Termination for Cause.  The Term and Executive's employment hereunder shall be
terminable for Cause (as defined below) upon written notice from the Company to
Executive.  As used in this Agreement, “Cause” shall mean one of the following:
 (a) a material breach by Executive of the terms of this Agreement (including
without limitation habitual neglect of or deliberate or intentional refusal to
perform any of his material duties and obligations under this Agreement) other
than due to Executive’s death or Disability (as defined in Section 6.3 below),
not cured within two (2) weeks from receipt of notice from the Board of such
breach, (b) material wrongful misappropriation of any money, assets or other
property of the Company or any subsidiary or affiliate of the Company, (c) the
conviction of Executive for any felony or a crime involving moral turpitude, or
(d) Executive’s chronic alcoholism or chronic drug addiction.

6.2

Termination without Cause.  The Company may terminate Executive’s Employment at
any time for any reason (or no reason) other than Cause, as determined by the
Board, provided the Company continues to pay Executive's full base salary, any
Bonus Compensation already resolved by the Board, and other benefits as provided
in Sections 4.1 through 4.4 for the period (the “Severance Period”) equal to the
lesser of (a) the remaining portion of the Term or (b) six months.
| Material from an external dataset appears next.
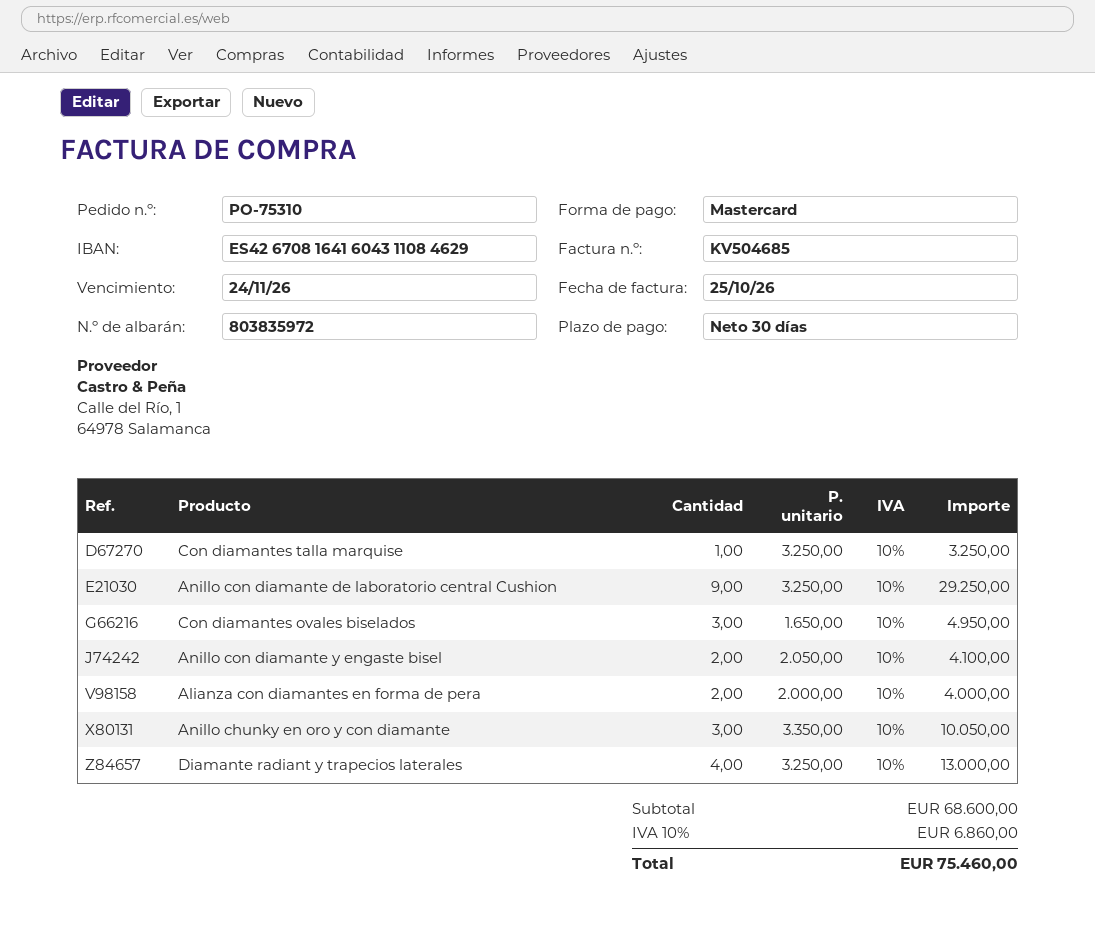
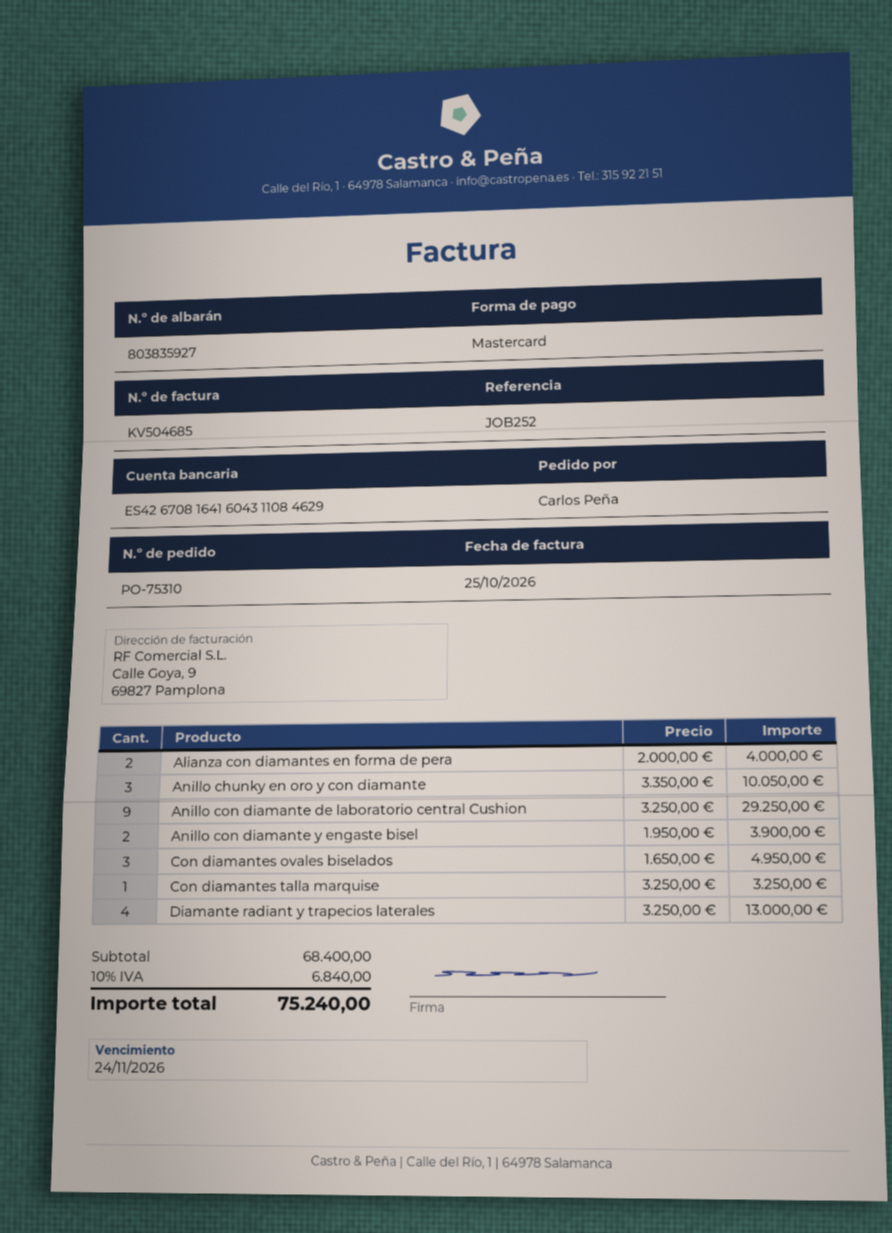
delivery note number: 803835972 -> 803835927
Anillo con diamante y engaste bisel: 2 x 2050.00 = 4100.00 -> 2 x 1950.00 = 3900.00
subtotal: 68600.00 -> 68400.00
tax: 10% = 6860.00 -> 10% = 6840.00
total: 75460.00 -> 75240.00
In addition,
the stock compensation and stock options referenced in Section 4.2 will be
deemed to have vested through the next annual anniversary of this Agreement.   

6.3

Termination for Death or Disability.  In accordance with applicable law, the
Board may terminate the Term for the death or Disability (as defined below) of
Executive.  As used in this Agreement, “Disability” shall mean Executive is
unable to perform (except due to chronic alcoholism or chronic drug addiction)
the essential functions of his job and render services of the character
previously performed in the ordinary course and that such inability continues
for a period of at least three consecutive months (or for shorter periods
totaling more than three months during any period of twelve (12) consecutive
months).  Termination resulting from Disability may only be effected after at
least thirty (30) days written notice by the Company of its intention to
terminate Executive's employment.  Executive shall receive full compensation,
benefits, and reimbursement of expenses pursuant to Sections 4 and 5 above from
the date the Disability begins until the date which is six months following the
notice of termination under this Section 6.3, and no other amounts shall be
payable (except pursuant to any Company disability or health plan in which
Executive is then enrolled).  In the event of Executive’s death, the Company
shall pay his estate full compensation, benefits and reimbursement of expenses
pursuant to Sections 4 and 5 above through the date of such death and shall
continue any health benefits in which Executive’s family was participating at
the time of such death for such period as may be required by applicable law, if
any.

6.4

Termination by Executive.  Executive may terminate the Term and his employment
with the Company and resign from any and all positions as officer or director of
the Company and/or its subsidiaries only for Good Reason (as defined below).  As
used in this Agreement, “Good Reason” shall mean any of the following:  (a)
material breach of this Agreement by the Company that continues following not
less than two (2) weeks written notice from Executive of such breach or (b) a
requirement by the Company that the Executive relocate to a location outside of
Shenandoah, Iowa or the Omaha, Nebraska metro area. If Executive desires to
terminate for Good Reason under clause (b) above, Executive shall provide
written notice of such determination not later than 30 days of being informed in
writing by the Company of the relevant requirement or event.  If Executive
terminates for Good Reason, Executive shall be entitled to all amounts due and
payable through the termination date under Sections 4 and 5 above and the
severance payments described in Section 6.2, and no other amounts shall be
payable.  If Executive Terminates without Good Reason, then Executive will be
required to give at least 90 day notice and assist the Company in completing the
next annual or quarterly report, as applicable, that the Company is required to
file with the Securities and Exchange Commission. If Executive terminates
without Good Reason then Executive will be paid his salary and benefits through
the date of termination and, except as otherwise required by applicable law, no
other amounts shall be payable.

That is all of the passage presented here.